Auf der Kreisebene steht heute die Schlussrunde an. Erst im Kreisausschuss,
dann im Kreistag. „Hier geht es nicht nur um die grundsätzliche Entscheidung,
sondern auch um die Frage, ob der Kreis einen Flickenteppich haben will“, sagt
Martin M. Richter. Nach Auskunft des Mettmanner
Kreisdirektors hat im Vorfeld das ÖPNV-Fachgremium des Kreistags keine
Beschlussempfehlung abgestimmt: „Fraktionen und Verwaltung wollten erst die
Position aller zehn kreisangehörigen Städte kennen.“ Nach VRR-Angaben
ist kreisweit von rund 56 000 Anspruchsberechtigten auszugehen.
Ticket-Info
Das ganze Stadtgebiet
Das Sozialticket basiert auf dem Ticket 1000 und würde als deutlich
vergünstigtes Monatsticket in der Preisstufe A für 29,90 Euro pro Person
alle Fahrten im Velberter Stadtgebiet ermöglichen.

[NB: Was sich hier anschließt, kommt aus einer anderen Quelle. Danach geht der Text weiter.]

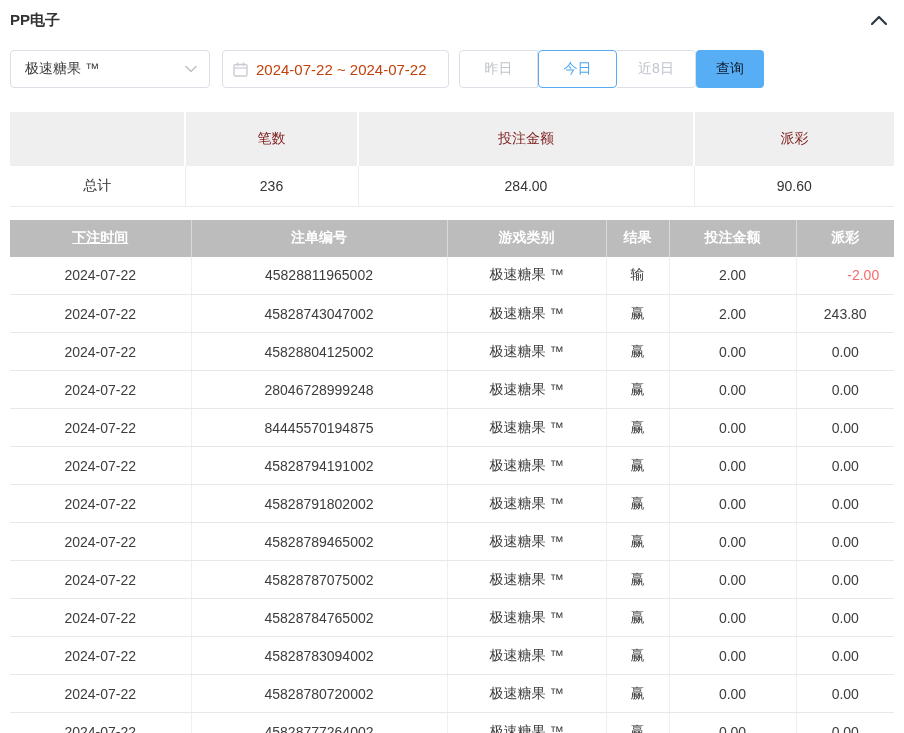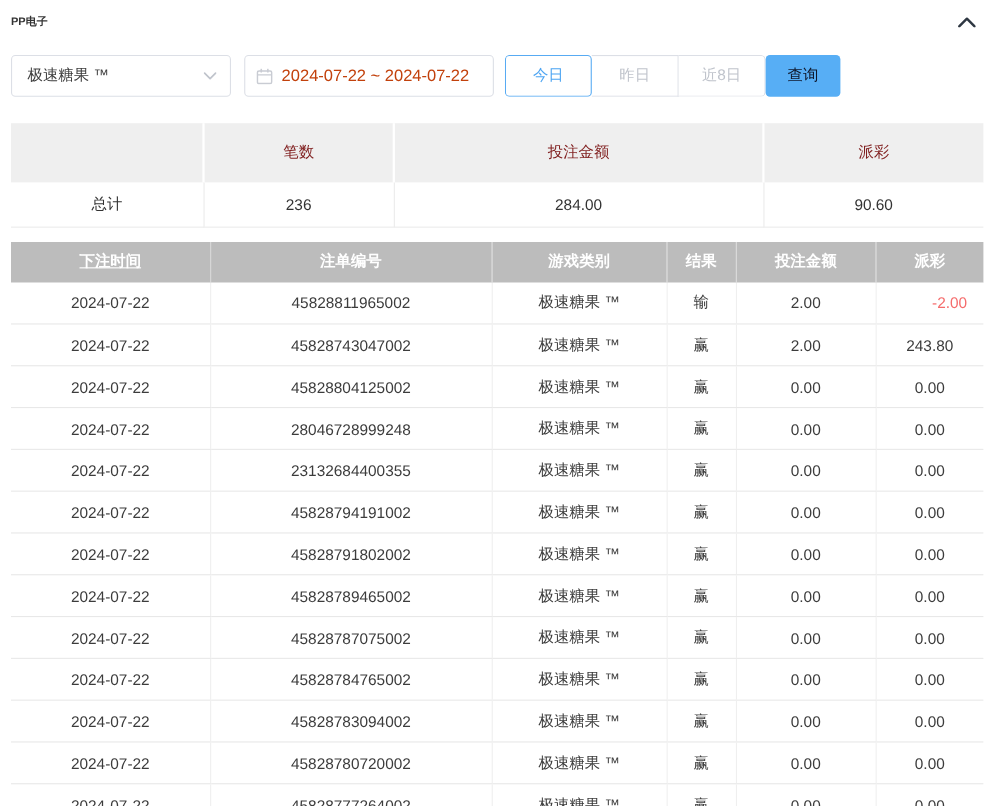"PP电子" .page-title { font-size: 10px -> 15px }
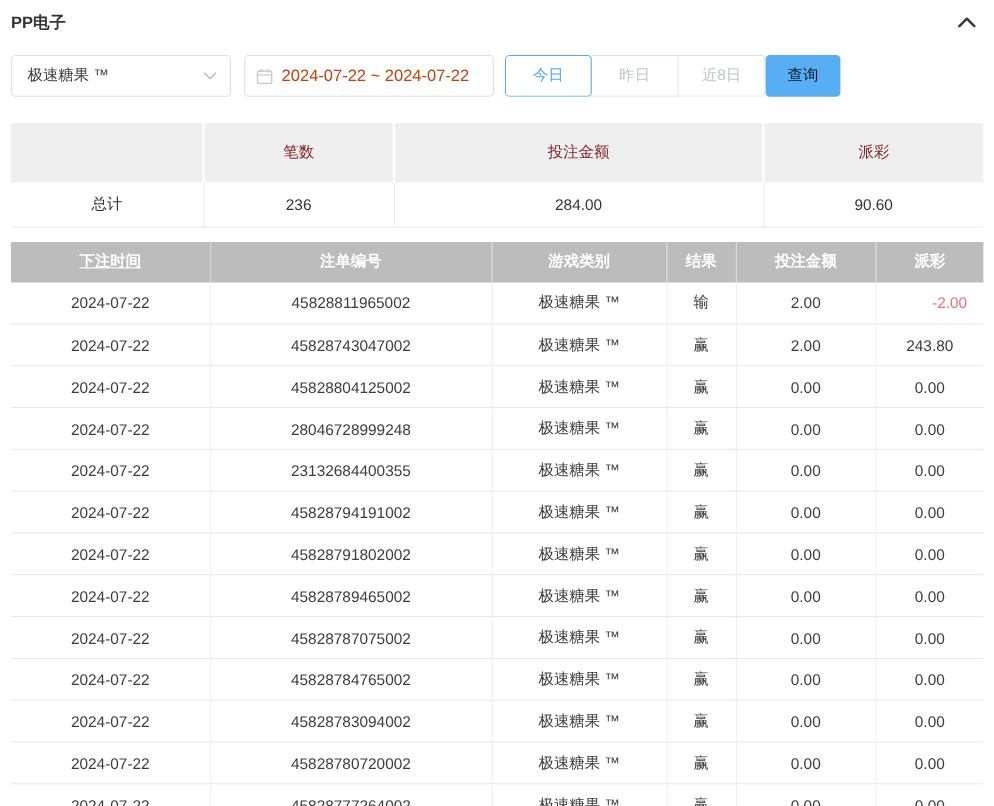"今日" div.seg { order: before "昨日" -> after "昨日" }
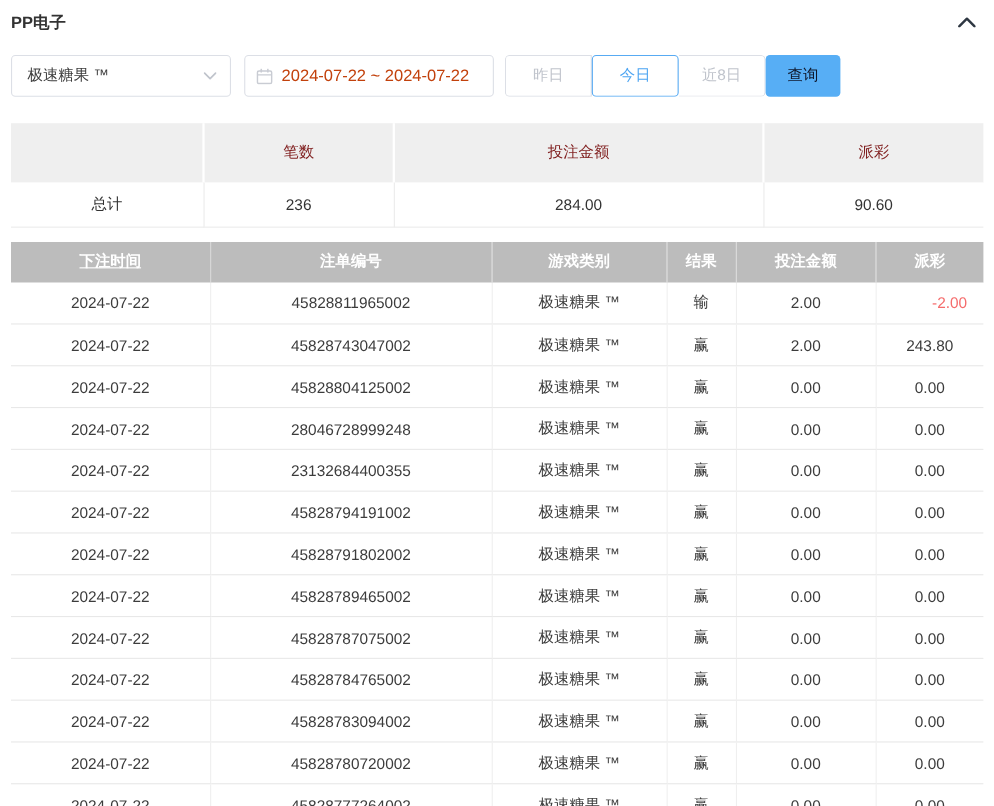"23132684400355" td { text: 23132684400355 -> 84445570194875 }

Der Geltungsraum lässt sich
mit einem Zusatzticket zum regulären Preis erweitern.
Hilden und Monheim wollen Richter zufolge in der Pilotphase mitmachen. „Ich
glaube, es ist verantwortbar, daran teilzunehmen“, so der Kreisdirektor im
Gespräch mit der WAZ, „auch angesichts mancherorts gravierender Etatprobleme.“
Ganz wichtig sind ihm zwei Punkte: Erstens gehe das Sozialticket automatisch
vom Markt, wenn das Land nicht die zugesagte finanzielle Förderung leiste. Und
zweitens gebe es keinerlei Automatismus, dass aus der Pilotphase ein
Dauerzustand werde.
Da die Fahrpreisvergünstigung zwangsläufig die Erträge der ÖPNV-Unternehmen
schmälert, will das Land mit Zuwendungen in Höhe von insgesamt 45 Millionen
Euro in die Bresche springen. „Ob die Mittel wirklich reichen, weiß keiner“,
erklärte Sven Lindemann. Vom VRR gebe es lediglich eine mündliche Zusage, dass
die Mittel auskömmlich seien. Die Landeszuweisung ab 2013, so der Velberter
Kämmerer weiter, sei absolut unklar. Die Verwaltung beziffert aktuell das
lokale Etatrisiko auf ca. 75 000 und das auf Kreisebene auf 450 000
bis 550 000 Euro. Velbert müsse voraussichtlich auf jeden Fall personell
die zweimal jährlich vorgesehene Überprüfung der jeweiligen
Anspruchsberechtigung schultern. Pro Fall – erwartet werden im Rathaus „maximal
1000“ – werden etwa jeweils 15 Minuten Bearbeitungszeit einkalkuliert.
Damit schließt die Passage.